_WHAT YOU SHOULD DO:_
All of the data should be copied exactly, with the pictures left out.

_ENTRIES SUPPLIED:_
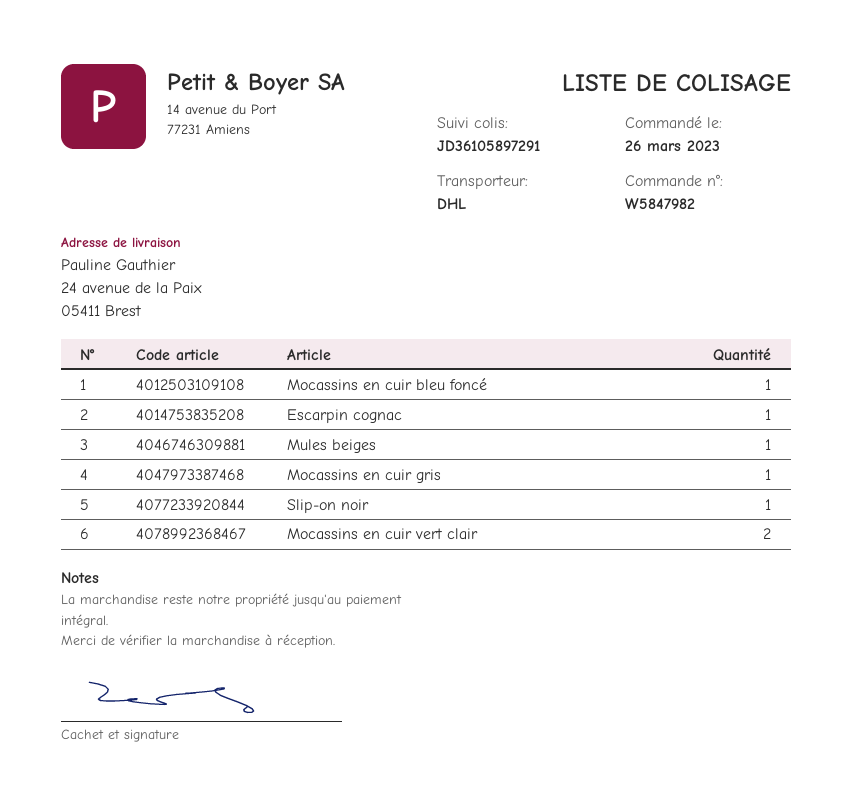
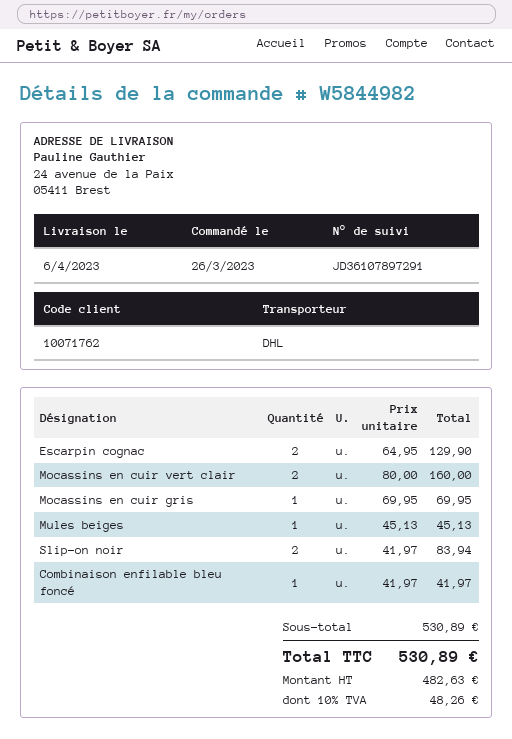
order number: W5847982 -> W5844982
tracking number: JD36105897291 -> JD36107897291
Mocassins en cuir bleu foncé: 1 -> none
Escarpin cognac: 1 -> 2
Slip-on noir: 1 -> 2
Combinaison enfilable bleu foncé: none -> 1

_RESPONSE AREA:_
order number: W5847982 -> W5844982
tracking number: JD36105897291 -> JD36107897291
Mocassins en cuir bleu foncé: 1 -> none
Escarpin cognac: 1 -> 2
Slip-on noir: 1 -> 2
Combinaison enfilable bleu foncé: none -> 1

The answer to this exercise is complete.